Taipei,Oct.12,2012--Taiwan's foreign exchange reserves increased US$3.728 billion from a month earlier to US$397.954 billion at the end of September,remaining the world's fourth largest holder of forex reserves,according to the central bank.
S.Y.Lin,director general of Foreign Exchange Dept.,says such rise came mainly from revenue generated by forex investments by the central bank and additional book income from the bank's holdings in euro,Japanese yen and British pound,which rose against the greenback by 3.34%,1.16%and 1.88%,respectively during the month.
South Korean forex reserves also rose a monthly US$5.2 billion,with Singapore's rising US$2 billion,and Hong Kong's dropping US$2.7 billion.
Lin says the recent third round of quantitative easing adopted by the U.S.might drive speculative funds to Asia,with Taiwan's forex reserves very likely to exceed US$400 billion this month.
Last month foreign investors overbought shares of NT$58.689 billion(US$1.96 billion)in the local stock market and the net inflow of foreign funds was only US$406 million,according to Financial Supervisory Commission.

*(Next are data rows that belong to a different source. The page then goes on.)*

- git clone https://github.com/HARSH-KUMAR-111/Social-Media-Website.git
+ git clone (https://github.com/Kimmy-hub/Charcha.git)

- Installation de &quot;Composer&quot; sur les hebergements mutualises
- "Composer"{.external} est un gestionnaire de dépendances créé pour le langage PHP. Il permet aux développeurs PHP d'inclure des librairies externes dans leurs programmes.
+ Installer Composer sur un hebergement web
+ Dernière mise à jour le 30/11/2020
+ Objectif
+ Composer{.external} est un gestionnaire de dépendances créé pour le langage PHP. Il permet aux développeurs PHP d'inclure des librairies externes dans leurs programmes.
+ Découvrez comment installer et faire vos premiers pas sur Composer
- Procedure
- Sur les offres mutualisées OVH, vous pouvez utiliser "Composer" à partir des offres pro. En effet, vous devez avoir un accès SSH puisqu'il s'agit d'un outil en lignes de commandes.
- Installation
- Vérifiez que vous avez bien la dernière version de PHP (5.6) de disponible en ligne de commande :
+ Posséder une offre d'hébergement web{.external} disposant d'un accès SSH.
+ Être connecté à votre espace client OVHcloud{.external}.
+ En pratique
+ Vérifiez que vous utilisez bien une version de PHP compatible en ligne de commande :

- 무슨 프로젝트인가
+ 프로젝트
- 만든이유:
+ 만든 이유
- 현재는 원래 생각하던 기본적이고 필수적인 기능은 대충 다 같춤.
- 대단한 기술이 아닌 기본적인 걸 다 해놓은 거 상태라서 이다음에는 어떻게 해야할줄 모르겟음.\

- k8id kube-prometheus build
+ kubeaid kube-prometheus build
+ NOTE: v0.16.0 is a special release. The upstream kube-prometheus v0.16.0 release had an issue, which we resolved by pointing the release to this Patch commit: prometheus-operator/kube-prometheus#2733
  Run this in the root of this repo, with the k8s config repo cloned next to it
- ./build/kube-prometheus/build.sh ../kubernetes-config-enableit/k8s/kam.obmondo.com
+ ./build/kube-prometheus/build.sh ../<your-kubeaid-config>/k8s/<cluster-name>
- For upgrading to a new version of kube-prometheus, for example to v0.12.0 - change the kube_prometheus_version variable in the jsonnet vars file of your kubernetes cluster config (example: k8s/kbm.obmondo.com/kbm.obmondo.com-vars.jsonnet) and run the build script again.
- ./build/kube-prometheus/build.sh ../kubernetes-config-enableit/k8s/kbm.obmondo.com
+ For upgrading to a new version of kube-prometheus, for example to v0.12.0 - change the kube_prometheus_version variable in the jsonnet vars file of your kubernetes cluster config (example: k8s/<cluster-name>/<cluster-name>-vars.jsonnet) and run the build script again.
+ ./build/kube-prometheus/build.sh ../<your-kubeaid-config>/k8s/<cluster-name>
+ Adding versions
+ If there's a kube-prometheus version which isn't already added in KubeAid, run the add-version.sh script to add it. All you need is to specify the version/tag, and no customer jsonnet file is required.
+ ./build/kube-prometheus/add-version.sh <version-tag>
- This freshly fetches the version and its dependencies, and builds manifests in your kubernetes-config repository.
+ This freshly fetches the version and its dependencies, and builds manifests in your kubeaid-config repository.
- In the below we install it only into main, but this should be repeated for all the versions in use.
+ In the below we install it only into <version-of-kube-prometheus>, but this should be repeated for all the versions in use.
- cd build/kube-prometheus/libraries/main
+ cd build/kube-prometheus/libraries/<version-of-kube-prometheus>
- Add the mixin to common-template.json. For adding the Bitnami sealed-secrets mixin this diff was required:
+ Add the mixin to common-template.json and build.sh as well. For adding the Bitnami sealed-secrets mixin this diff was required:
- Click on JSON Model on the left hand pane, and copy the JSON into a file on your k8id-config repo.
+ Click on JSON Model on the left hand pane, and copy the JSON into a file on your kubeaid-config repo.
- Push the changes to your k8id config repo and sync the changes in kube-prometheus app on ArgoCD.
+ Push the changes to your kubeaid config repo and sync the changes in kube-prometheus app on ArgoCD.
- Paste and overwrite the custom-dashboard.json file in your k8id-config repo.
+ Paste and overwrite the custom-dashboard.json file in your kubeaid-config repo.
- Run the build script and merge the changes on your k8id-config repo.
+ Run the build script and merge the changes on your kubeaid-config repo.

In the same month Taiwan's stock,bonds and NT dollar deposits held by foreigners amounted to NT$216.1 billion(US$7.2 billion),accounting for 54%of the forex reserves.
At the end of September China led in forex reserves with US$3.24 trillion,followed by Japan at US$1.1981 trillion and Russia at US$451.6 billion,with Taiwan trailing in sequence with Brazil,South Korea,Hong Kong and India.